**YOUR OBJECTIVE:**
Each line below must be set down exactly as it stands.
[EXTRACTED DATA Boundary: Start]
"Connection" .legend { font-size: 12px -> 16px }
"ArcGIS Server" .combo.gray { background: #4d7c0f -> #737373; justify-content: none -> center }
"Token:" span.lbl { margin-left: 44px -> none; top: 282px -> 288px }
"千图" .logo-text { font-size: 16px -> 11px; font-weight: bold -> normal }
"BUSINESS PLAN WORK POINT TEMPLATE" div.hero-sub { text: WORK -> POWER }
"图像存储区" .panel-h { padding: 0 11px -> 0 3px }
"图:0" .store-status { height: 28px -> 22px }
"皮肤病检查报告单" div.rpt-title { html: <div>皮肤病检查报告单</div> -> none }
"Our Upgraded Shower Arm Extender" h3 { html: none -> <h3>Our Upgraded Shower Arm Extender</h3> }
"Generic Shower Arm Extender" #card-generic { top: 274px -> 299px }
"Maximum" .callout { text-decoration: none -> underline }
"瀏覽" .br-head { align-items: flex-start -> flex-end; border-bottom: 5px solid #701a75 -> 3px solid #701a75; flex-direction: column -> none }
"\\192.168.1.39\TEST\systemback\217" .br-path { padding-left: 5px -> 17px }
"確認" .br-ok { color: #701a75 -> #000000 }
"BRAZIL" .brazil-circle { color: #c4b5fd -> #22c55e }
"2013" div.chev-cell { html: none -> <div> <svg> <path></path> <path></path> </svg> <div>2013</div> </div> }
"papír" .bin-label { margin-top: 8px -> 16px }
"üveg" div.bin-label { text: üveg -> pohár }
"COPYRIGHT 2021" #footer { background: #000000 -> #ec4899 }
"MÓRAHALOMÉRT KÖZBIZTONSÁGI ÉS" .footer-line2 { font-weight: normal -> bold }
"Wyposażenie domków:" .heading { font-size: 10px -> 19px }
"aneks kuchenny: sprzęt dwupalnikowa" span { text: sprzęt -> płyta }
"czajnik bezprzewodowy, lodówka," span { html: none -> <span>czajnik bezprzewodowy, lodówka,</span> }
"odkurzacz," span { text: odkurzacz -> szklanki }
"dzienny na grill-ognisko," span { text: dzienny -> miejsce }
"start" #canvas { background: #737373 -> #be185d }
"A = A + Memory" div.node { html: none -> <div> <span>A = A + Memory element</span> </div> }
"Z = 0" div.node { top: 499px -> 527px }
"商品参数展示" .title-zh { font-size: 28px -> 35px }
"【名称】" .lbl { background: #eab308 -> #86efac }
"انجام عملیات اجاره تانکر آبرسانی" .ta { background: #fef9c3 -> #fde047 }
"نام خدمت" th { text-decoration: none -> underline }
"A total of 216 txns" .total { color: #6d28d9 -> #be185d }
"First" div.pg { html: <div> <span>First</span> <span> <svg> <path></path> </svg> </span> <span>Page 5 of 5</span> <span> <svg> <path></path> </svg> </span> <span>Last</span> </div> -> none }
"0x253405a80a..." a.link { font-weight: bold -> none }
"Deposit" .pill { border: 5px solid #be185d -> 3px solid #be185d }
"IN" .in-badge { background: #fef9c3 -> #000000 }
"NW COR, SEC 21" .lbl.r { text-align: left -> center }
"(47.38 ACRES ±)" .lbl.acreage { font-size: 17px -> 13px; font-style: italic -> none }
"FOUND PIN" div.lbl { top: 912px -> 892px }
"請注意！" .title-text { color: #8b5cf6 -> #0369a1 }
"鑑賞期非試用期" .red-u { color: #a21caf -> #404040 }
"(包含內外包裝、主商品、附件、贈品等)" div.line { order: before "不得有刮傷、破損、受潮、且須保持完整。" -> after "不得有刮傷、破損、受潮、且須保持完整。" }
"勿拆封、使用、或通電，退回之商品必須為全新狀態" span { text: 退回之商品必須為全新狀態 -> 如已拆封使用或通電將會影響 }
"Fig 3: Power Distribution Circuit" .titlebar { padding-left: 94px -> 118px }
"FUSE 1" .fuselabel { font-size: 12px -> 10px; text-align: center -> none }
[EXTRACTED DATA Boundary: End]
**COMPLETED EXERCISE:**
"Connection" .legend { font-size: 12px -> 16px }
"ArcGIS Server" .combo.gray { background: #4d7c0f -> #737373; justify-content: none -> center }
"Token:" span.lbl { margin-left: 44px -> none; top: 282px -> 288px }
"千图" .logo-text { font-size: 16px -> 11px; font-weight: bold -> normal }
"BUSINESS PLAN WORK POINT TEMPLATE" div.hero-sub { text: WORK -> POWER }
"图像存储区" .panel-h { padding: 0 11px -> 0 3px }
"图:0" .store-status { height: 28px -> 22px }
"皮肤病检查报告单" div.rpt-title { html: <div>皮肤病检查报告单</div> -> none }
"Our Upgraded Shower Arm Extender" h3 { html: none -> <h3>Our Upgraded Shower Arm Extender</h3> }
"Generic Shower Arm Extender" #card-generic { top: 274px -> 299px }
"Maximum" .callout { text-decoration: none -> underline }
"瀏覽" .br-head { align-items: flex-start -> flex-end; border-bottom: 5px solid #701a75 -> 3px solid #701a75; flex-direction: column -> none }
"\\192.168.1.39\TEST\systemback\217" .br-path { padding-left: 5px -> 17px }
"確認" .br-ok { color: #701a75 -> #000000 }
"BRAZIL" .brazil-circle { color: #c4b5fd -> #22c55e }
"2013" div.chev-cell { html: none -> <div> <svg> <path></path> <path></path> </svg> <div>2013</div> </div> }
"papír" .bin-label { margin-top: 8px -> 16px }
"üveg" div.bin-label { text: üveg -> pohár }
"COPYRIGHT 2021" #footer { background: #000000 -> #ec4899 }
"MÓRAHALOMÉRT KÖZBIZTONSÁGI ÉS" .footer-line2 { font-weight: normal -> bold }
"Wyposażenie domków:" .heading { font-size: 10px -> 19px }
"aneks kuchenny: sprzęt dwupalnikowa" span { text: sprzęt -> płyta }
"czajnik bezprzewodowy, lodówka," span { html: none -> <span>czajnik bezprzewodowy, lodówka,</span> }
"odkurzacz," span { text: odkurzacz -> szklanki }
"dzienny na grill-ognisko," span { text: dzienny -> miejsce }
"start" #canvas { background: #737373 -> #be185d }
"A = A + Memory" div.node { html: none -> <div> <span>A = A + Memory element</span> </div> }
"Z = 0" div.node { top: 499px -> 527px }
"商品参数展示" .title-zh { font-size: 28px -> 35px }
"【名称】" .lbl { background: #eab308 -> #86efac }
"انجام عملیات اجاره تانکر آبرسانی" .ta { background: #fef9c3 -> #fde047 }
"نام خدمت" th { text-decoration: none -> underline }
"A total of 216 txns" .total { color: #6d28d9 -> #be185d }
"First" div.pg { html: <div> <span>First</span> <span> <svg> <path></path> </svg> </span> <span>Page 5 of 5</span> <span> <svg> <path></path> </svg> </span> <span>Last</span> </div> -> none }
"0x253405a80a..." a.link { font-weight: bold -> none }
"Deposit" .pill { border: 5px solid #be185d -> 3px solid #be185d }
"IN" .in-badge { background: #fef9c3 -> #000000 }
"NW COR, SEC 21" .lbl.r { text-align: left -> center }
"(47.38 ACRES ±)" .lbl.acreage { font-size: 17px -> 13px; font-style: italic -> none }
"FOUND PIN" div.lbl { top: 912px -> 892px }
"請注意！" .title-text { color: #8b5cf6 -> #0369a1 }
"鑑賞期非試用期" .red-u { color: #a21caf -> #404040 }
"(包含內外包裝、主商品、附件、贈品等)" div.line { order: before "不得有刮傷、破損、受潮、且須保持完整。" -> after "不得有刮傷、破損、受潮、且須保持完整。" }
"勿拆封、使用、或通電，退回之商品必須為全新狀態" span { text: 退回之商品必須為全新狀態 -> 如已拆封使用或通電將會影響 }
"Fig 3: Power Distribution Circuit" .titlebar { padding-left: 94px -> 118px }
"FUSE 1" .fuselabel { font-size: 12px -> 10px; text-align: center -> none }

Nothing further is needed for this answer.